Now Laban had two daughters. The older daughter was named Leah, and the younger one was Rachel. There was no sparkle in Leah’s eyes, but Rachel had a beautiful figure and a lovely face. —Genesis 29:16 NLT
We like good advice. When the minutia of a verse lingered a bit too long and two in the group began to polarize in a Bible study a few years ago, a valuable sage with us at the table offered what is valuable to all. She said, “We have to look at what the at the whole message of scripture, not its little pieces.”
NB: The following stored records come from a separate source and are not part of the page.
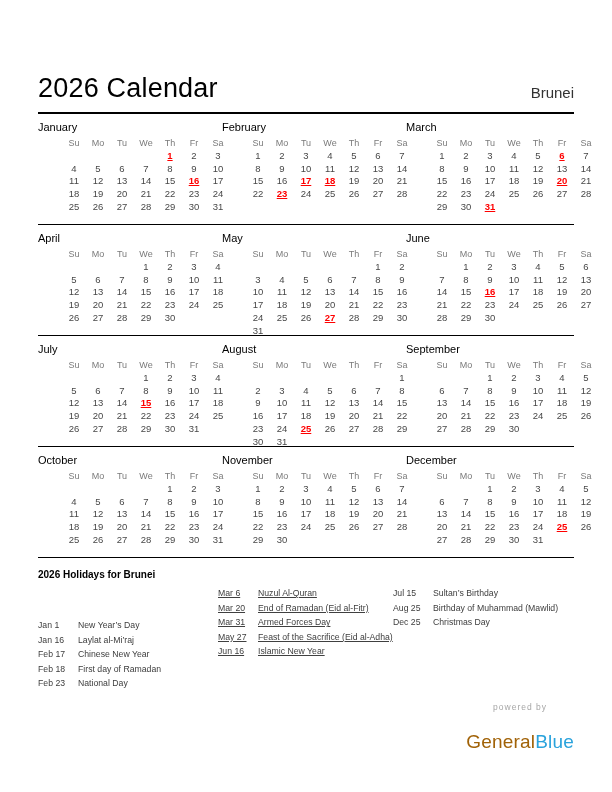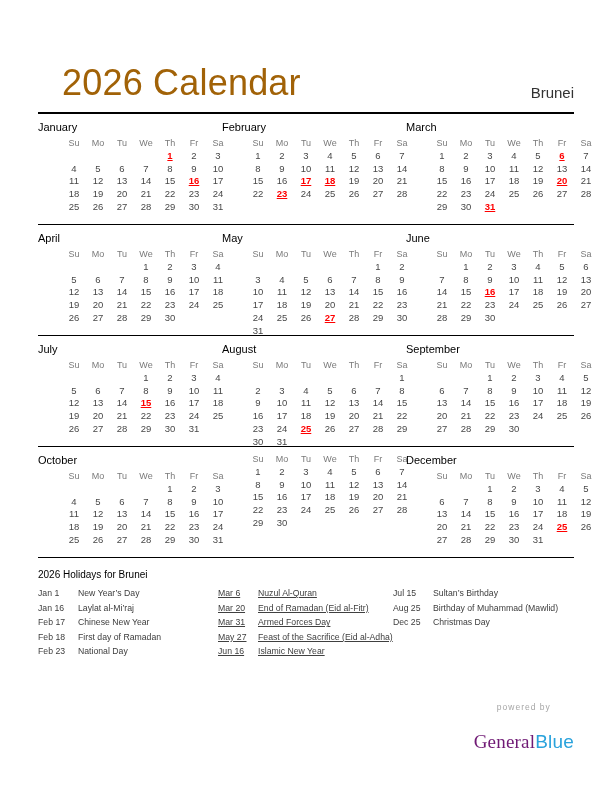--- a/index.html
+++ b/index.html
@@ -13,21 +13,21 @@
     overflow:hidden;
   }
   .content{padding:0 38px;}
   
   .header{
     display:flex;align-items:flex-end;justify-content:space-between;
     padding-top:36px;padding-bottom:8px;
     border-bottom:2px solid #000000;
   }
   .page-title{
-    font-size:36px;font-weight:400;color:#a16207;letter-spacing:0.2px;margin-left:24px;
+    font-size:27px;font-weight:400;color:#000000;letter-spacing:0.2px;
   }
   .region-label{font-size:15px;color:#333333;padding-bottom:3px;margin-top:48px;}
   
   .month-row{
     display:flex;justify-content:space-between;
     height:111px;box-sizing:border-box;
     border-bottom:1px solid #000000;
     padding-top:6px;
   }
   .month{width:168px;}
@@ -42,34 +42,34 @@
   }
   table.month-table td{
     width:24px;height:12.8px;font-size:9.5px;color:#474747;
     text-align:center;padding:0;line-height:12.8px;
   }
   table.month-table td.holiday{
     color:#ff0000;font-weight:700;text-decoration:underline;
   }
   
   .holidays{margin-top:11px;}
-  .holidays-title{font-size:10px;font-weight:400;color:#000000;margin-bottom:6px;}
+  .holidays-title{font-size:10px;font-weight:700;color:#000000;margin-bottom:6px;}
   .holiday-cols{display:flex;}
   .holiday-col{display:flex;flex-direction:column;}
-  .holiday-col.c1{width:180px;}
+  .holiday-col.c1{width:180px;margin-top:32px;}
   .holiday-col.c2{width:175px;text-decoration:underline;}
   .holiday-col.c3{width:181px;}
   .holiday-item{display:flex;font-size:8.7px;color:#3d3d3d;height:14.6px;line-height:14.6px;}
   .holiday-date{width:40px;flex:0 0 40px;}
   .holiday-name{flex:1;}
   
   .footer{position:absolute;top:702px;right:38px;text-align:center;}
   .powered-by{font-size:8.5px;color:#a6a6a6;letter-spacing:1px;display:block;margin-bottom:19px;}
   .brand{font-size:19px;letter-spacing:0.2px;}
-  .brand-left{color:#701a75;font-family:Liberation Serif, serif;}
+  .brand-left{color:#a16207;}
   .brand-right{color:#2aa3dc;}
 </style>
 </head>
 <body>
 
 <div class="page">
   <div class="content">
 
     <div class="header">
       <div class="page-title">2026 Calendar</div>
@@ -717,20 +717,21 @@
                   <td>27</td>
                   <td>28</td>
                   <td>29</td>
                   <td>30</td>
                   <td>31</td>
                 </tr>
               </tbody>
             </table>
           </div>
           <div class="month">
+            <div class="month-name">November</div>
             <table class="month-table">
               <thead>
                 <tr>
                   <th>Su</th>
                   <th>Mo</th>
                   <th>Tu</th>
                   <th>We</th>
                   <th>Th</th>
                   <th>Fr</th>
                   <th>Sa</th>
She’s right. I cannot argue this. What, then, can be said of the whole when this polarizing verse about Leah and Rachel exists? We cannot ignore it, for then we run the risk of embracing only verses that appease us. Neither Leah nor Rachel’s inner character and beauty is mentioned. Genesis 29:16 reads like an archaic beauty pageant. One becomes a contestant, the other never makes it to the stage.
In looking at the whole, God clearly loves us all. Each of us is also given a cross to bear, which Jesus speaks of many, many centuries later. This hurdle to overcome, this cross, may not be seen as a blessing at first. In fact, it is likely received as the opposite. No one welcomes pain and heartbreak, yet both Leah and Rachel experience sorrow. The sorrow is different for each, but the big picture here is that our own hardships can certainly lead us to pity and decades of despair, or our crosses, heavy as they are, can be picked up and carried not that we gain blessings that were never given to us. (Leah, for example, never scores BIG for her suffering and wins over her losses.) Rather, our cross carrying allows us so much more humility, the trait Jesus may see—and want—in us first and foremost.
PRAYER: Dear Lord, there is much not to like in this life because fairness and equality make for some tough days. Yet in our pain, our longstanding and subsequently embedded losses, we see the One who lost His life for us so that we, in touch and in tune with Him, may live forever in His keeping and with His joy. Amen.